What needs to be done => Throughout the material, some lines may have the word "Project". Count them and give the number only.

Top of Data for the task

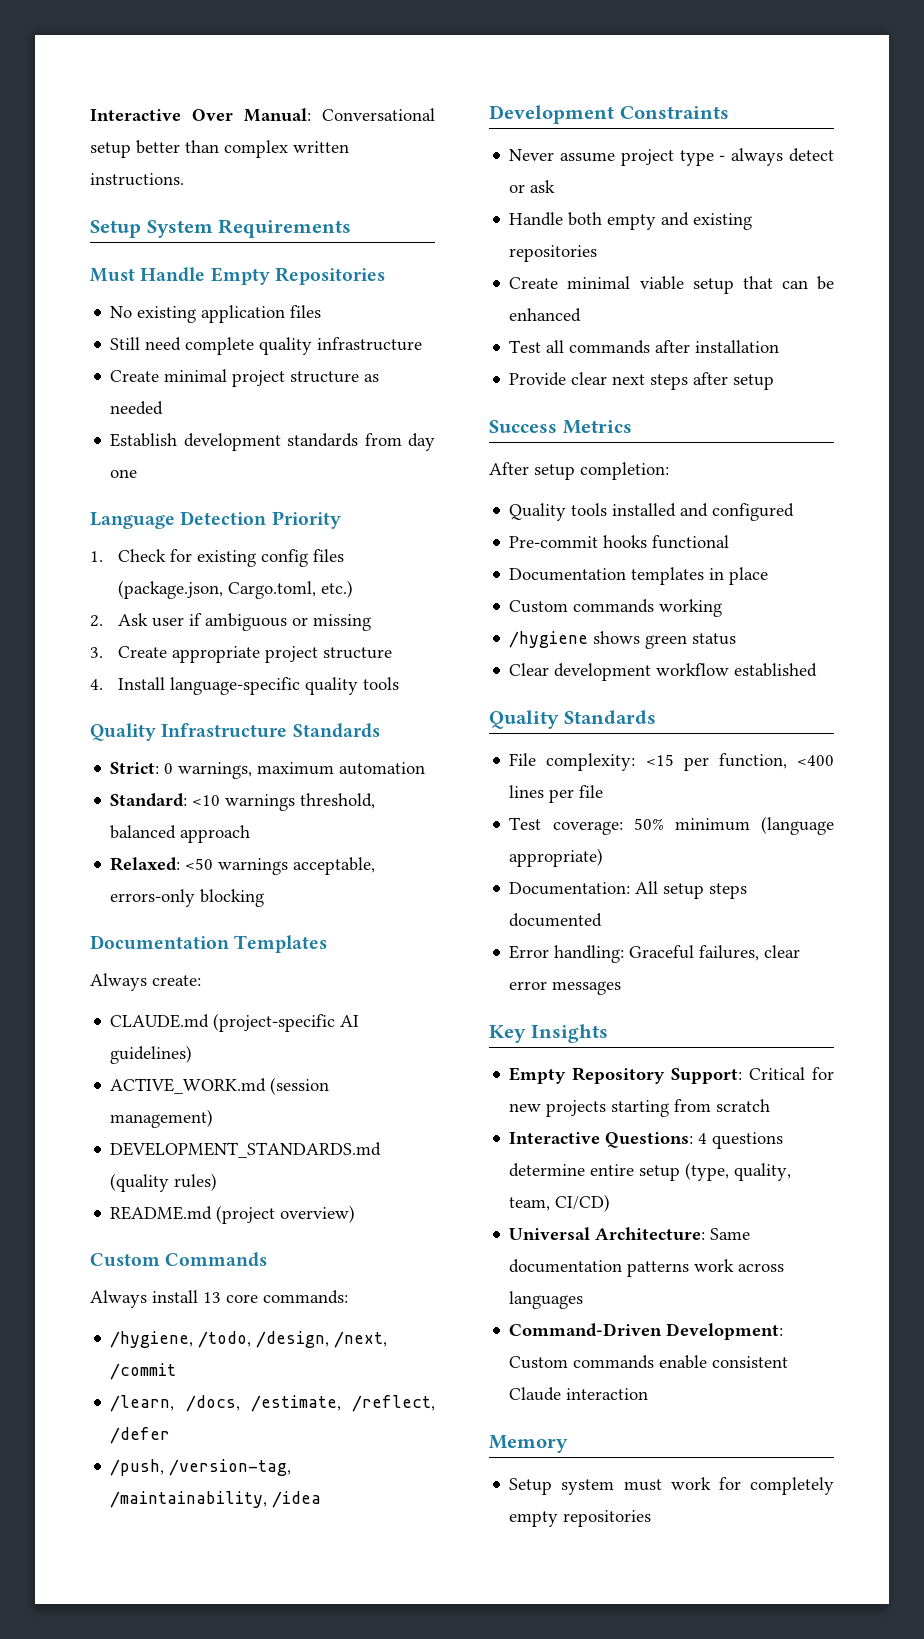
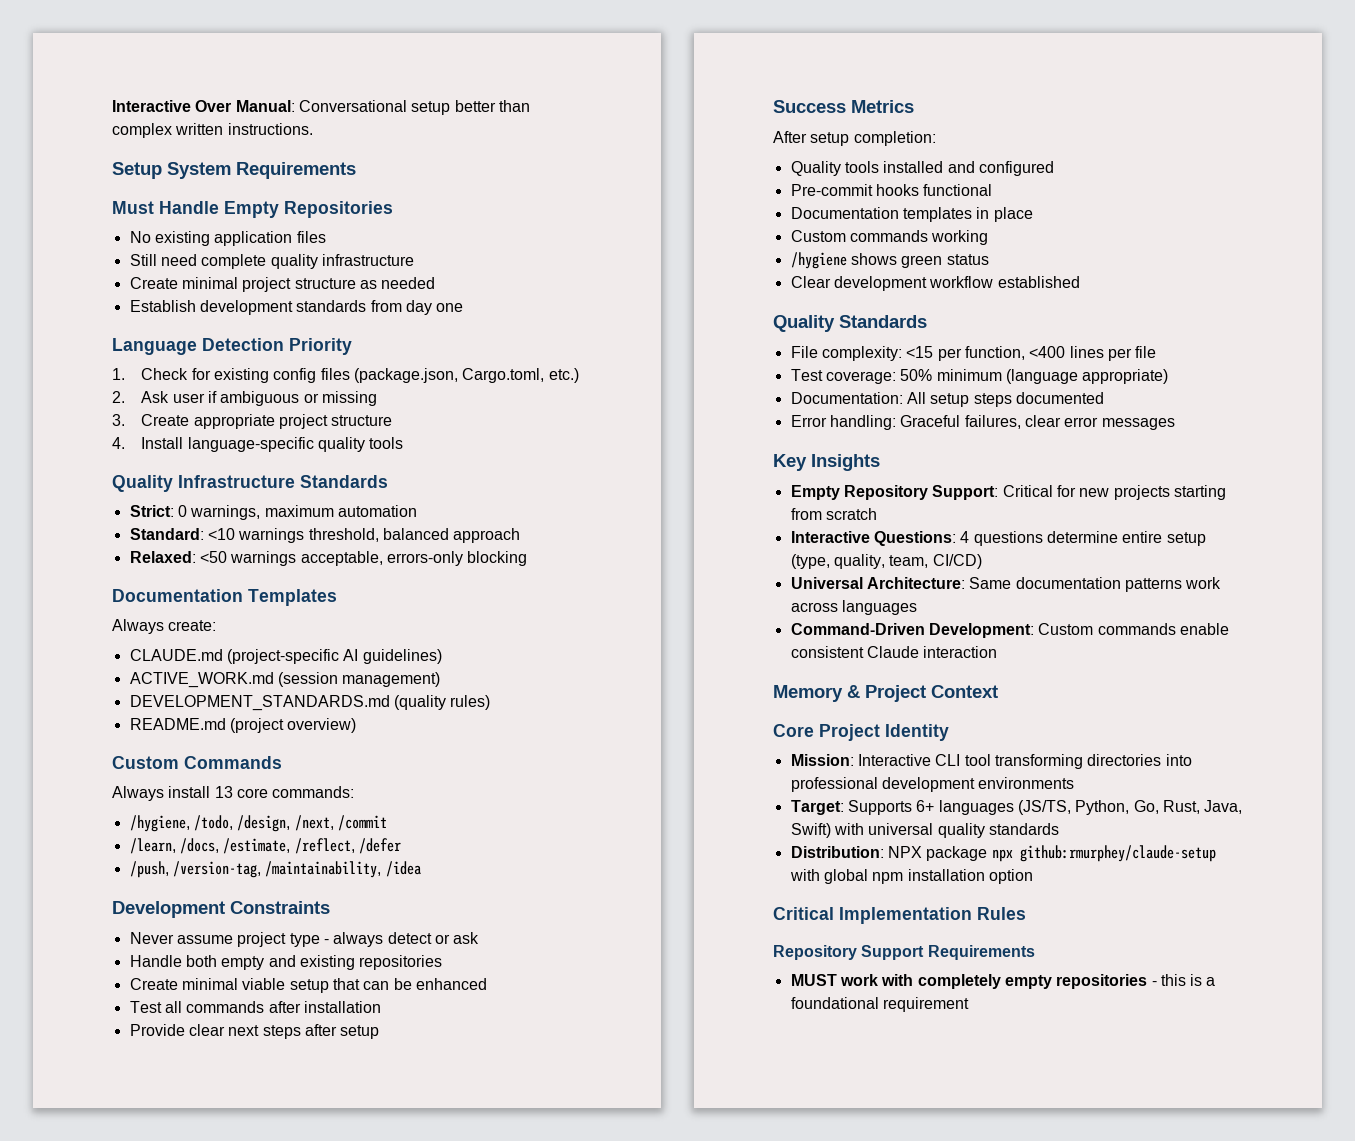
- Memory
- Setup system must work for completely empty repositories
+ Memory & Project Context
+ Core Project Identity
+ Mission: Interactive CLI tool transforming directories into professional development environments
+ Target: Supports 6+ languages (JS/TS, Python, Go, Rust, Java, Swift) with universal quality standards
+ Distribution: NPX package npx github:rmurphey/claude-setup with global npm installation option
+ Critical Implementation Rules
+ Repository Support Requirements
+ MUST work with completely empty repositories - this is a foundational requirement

Bottom of Data for the task

Finished task => 2